*What this task involves*.
Your answer should consist of every line in the records that holds "sleep".

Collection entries
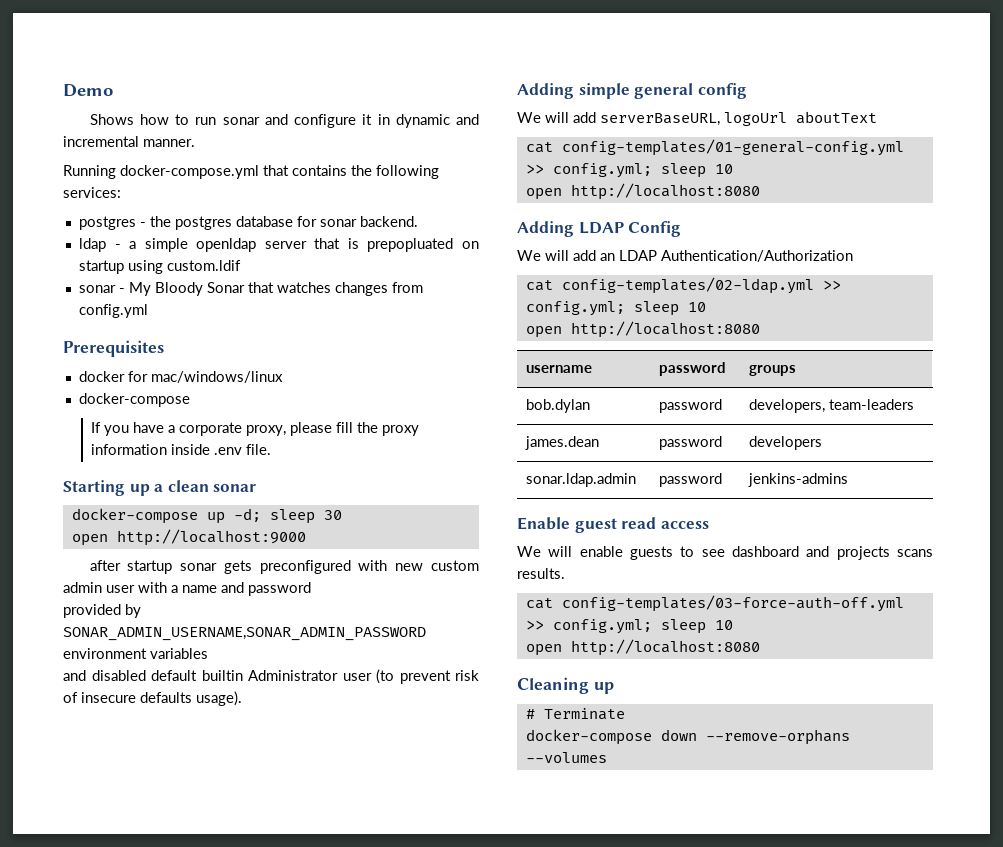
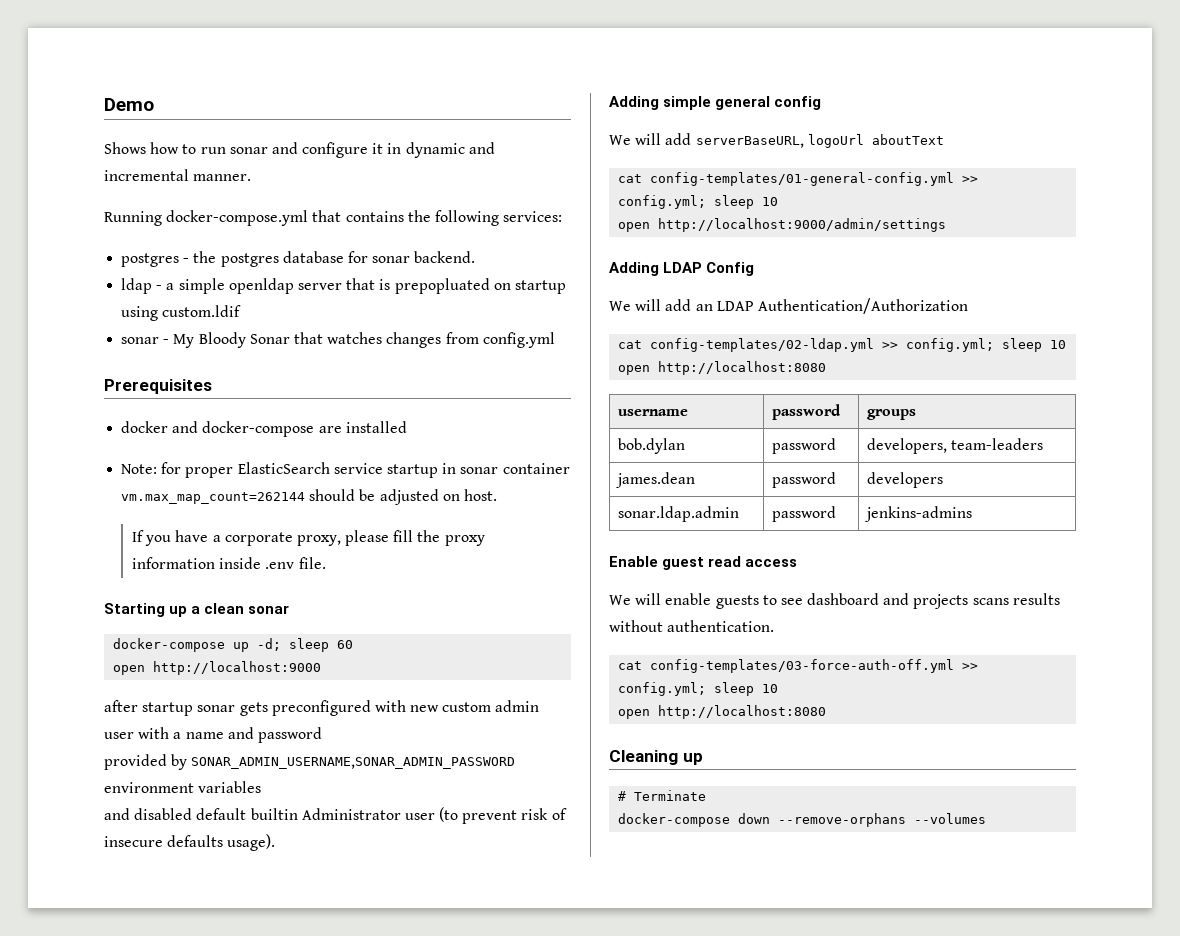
- docker for mac/windows/linux
- docker-compose
+ docker and docker-compose are installed
+ Note: for proper ElasticSearch service startup in sonar container vm.max_map_count=262144 should be adjusted on host.
- docker-compose up -d; sleep 30
+ docker-compose up -d; sleep 60
  cat config-templates/01-general-config.yml >> config.yml; sleep 10
- open http://localhost:8080
+ open http://localhost:9000/admin/settings
- We will enable guests to see dashboard and projects scans results.
+ We will enable guests to see dashboard and projects scans results without authentication.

*Result below*.
- docker-compose up -d; sleep 30
+ docker-compose up -d; sleep 60
  cat config-templates/01-general-config.yml >> config.yml; sleep 10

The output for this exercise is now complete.